▸ DATA FOR THIS TASK:

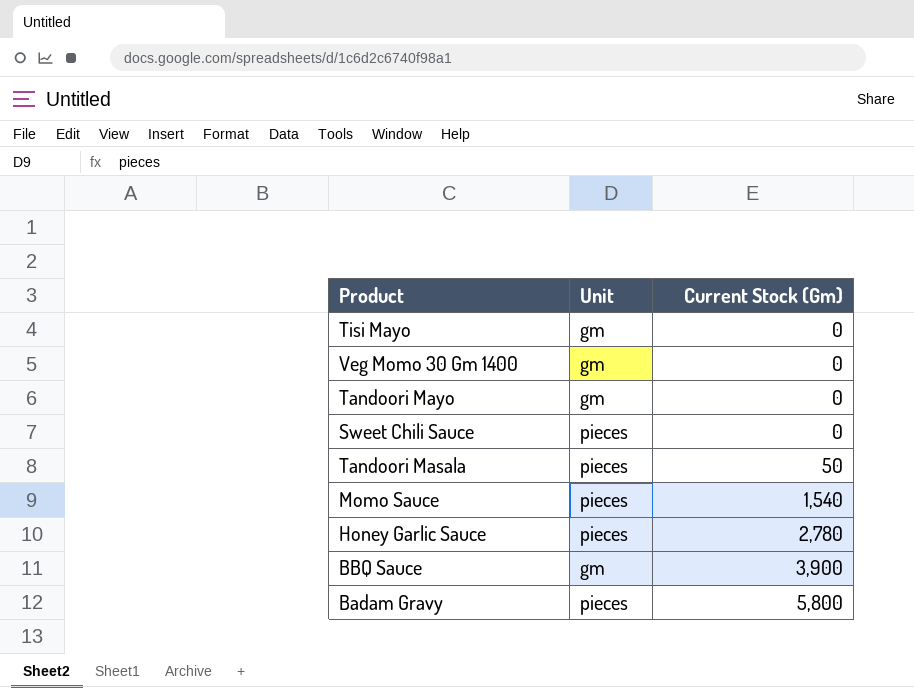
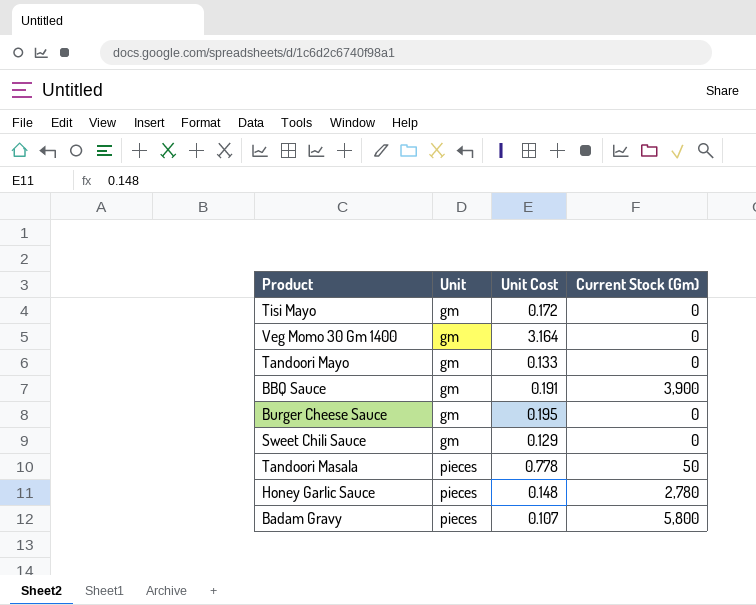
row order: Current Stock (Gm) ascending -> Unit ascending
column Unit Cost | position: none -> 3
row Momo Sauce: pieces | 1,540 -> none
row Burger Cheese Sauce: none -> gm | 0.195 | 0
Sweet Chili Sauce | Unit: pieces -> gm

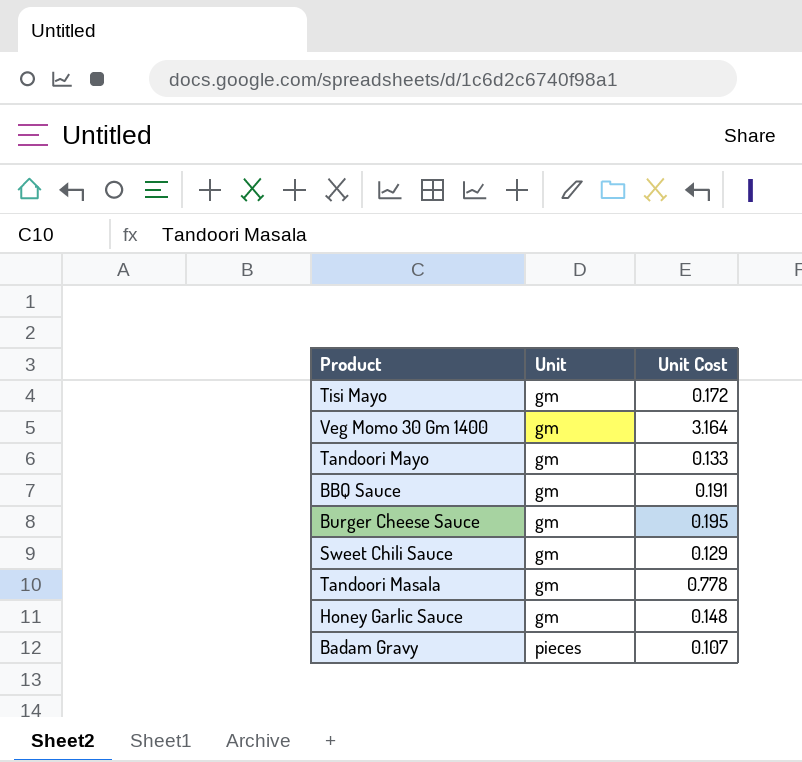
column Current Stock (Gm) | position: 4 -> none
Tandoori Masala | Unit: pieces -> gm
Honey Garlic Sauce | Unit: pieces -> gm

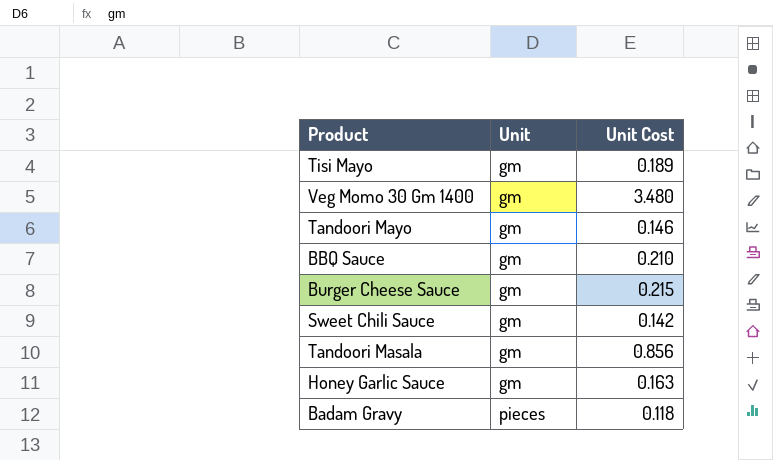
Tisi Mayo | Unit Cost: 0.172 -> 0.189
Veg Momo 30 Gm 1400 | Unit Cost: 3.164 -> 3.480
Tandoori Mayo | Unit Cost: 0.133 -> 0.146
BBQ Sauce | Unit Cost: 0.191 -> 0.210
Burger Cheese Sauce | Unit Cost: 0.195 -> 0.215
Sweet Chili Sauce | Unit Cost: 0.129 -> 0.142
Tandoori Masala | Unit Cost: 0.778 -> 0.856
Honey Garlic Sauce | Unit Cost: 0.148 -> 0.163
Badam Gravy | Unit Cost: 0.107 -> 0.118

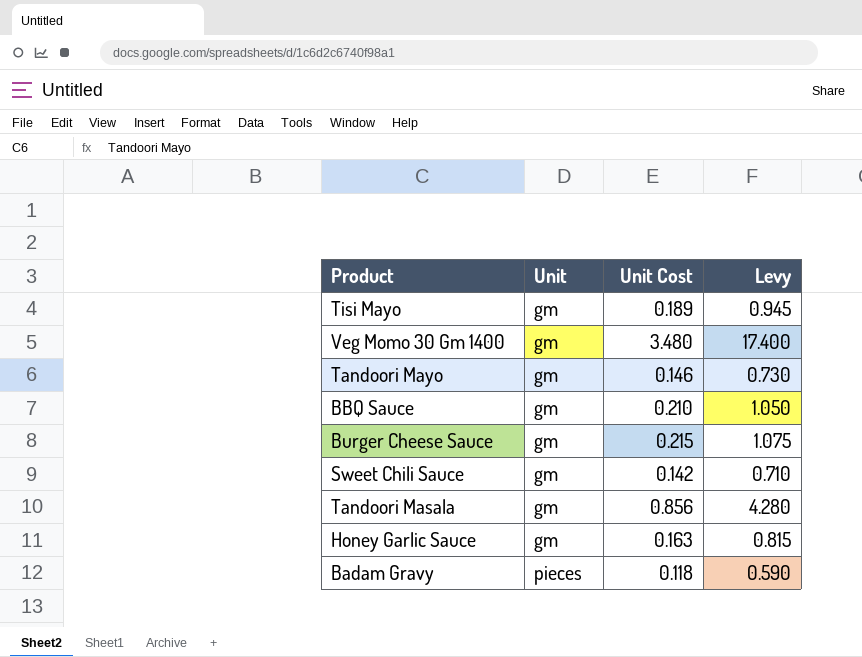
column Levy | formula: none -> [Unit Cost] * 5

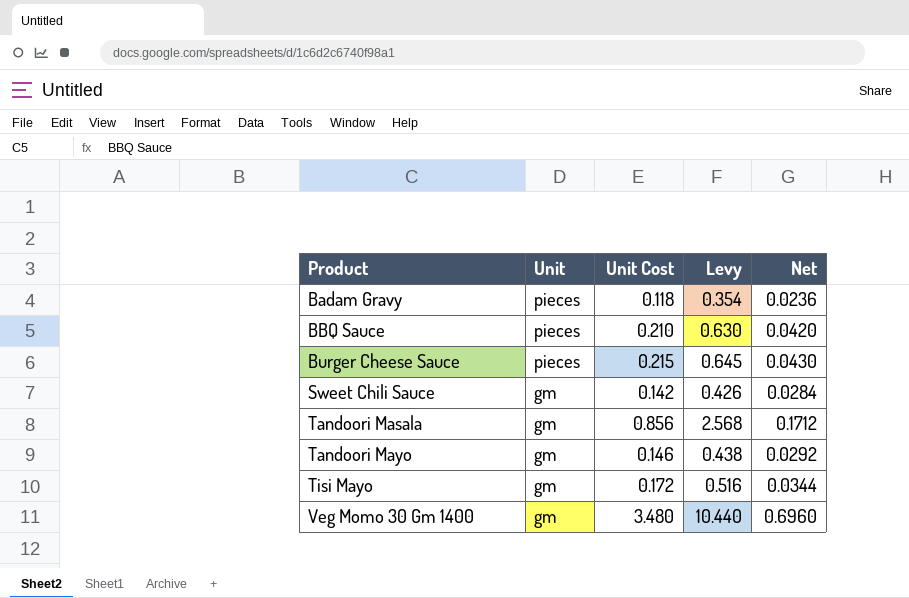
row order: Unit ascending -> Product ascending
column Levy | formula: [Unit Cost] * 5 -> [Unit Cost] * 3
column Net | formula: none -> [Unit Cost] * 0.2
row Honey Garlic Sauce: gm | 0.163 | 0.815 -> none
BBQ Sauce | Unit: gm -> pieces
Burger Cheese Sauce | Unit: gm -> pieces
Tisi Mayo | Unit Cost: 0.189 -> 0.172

▸ BRIEF:
Transcribe the listing above verbatim. No picture belongs in the result.

▸ SOLUTION TO THE EXERCISE:
row order: Current Stock (Gm) ascending -> Unit ascending
column Unit Cost | position: none -> 3
row Momo Sauce: pieces | 1,540 -> none
row Burger Cheese Sauce: none -> gm | 0.195 | 0
Sweet Chili Sauce | Unit: pieces -> gm

column Current Stock (Gm) | position: 4 -> none
Tandoori Masala | Unit: pieces -> gm
Honey Garlic Sauce | Unit: pieces -> gm

Tisi Mayo | Unit Cost: 0.172 -> 0.189
Veg Momo 30 Gm 1400 | Unit Cost: 3.164 -> 3.480
Tandoori Mayo | Unit Cost: 0.133 -> 0.146
BBQ Sauce | Unit Cost: 0.191 -> 0.210
Burger Cheese Sauce | Unit Cost: 0.195 -> 0.215
Sweet Chili Sauce | Unit Cost: 0.129 -> 0.142
Tandoori Masala | Unit Cost: 0.778 -> 0.856
Honey Garlic Sauce | Unit Cost: 0.148 -> 0.163
Badam Gravy | Unit Cost: 0.107 -> 0.118

column Levy | formula: none -> [Unit Cost] * 5

row order: Unit ascending -> Product ascending
column Levy | formula: [Unit Cost] * 5 -> [Unit Cost] * 3
column Net | formula: none -> [Unit Cost] * 0.2
row Honey Garlic Sauce: gm | 0.163 | 0.815 -> none
BBQ Sauce | Unit: gm -> pieces
Burger Cheese Sauce | Unit: gm -> pieces
Tisi Mayo | Unit Cost: 0.189 -> 0.172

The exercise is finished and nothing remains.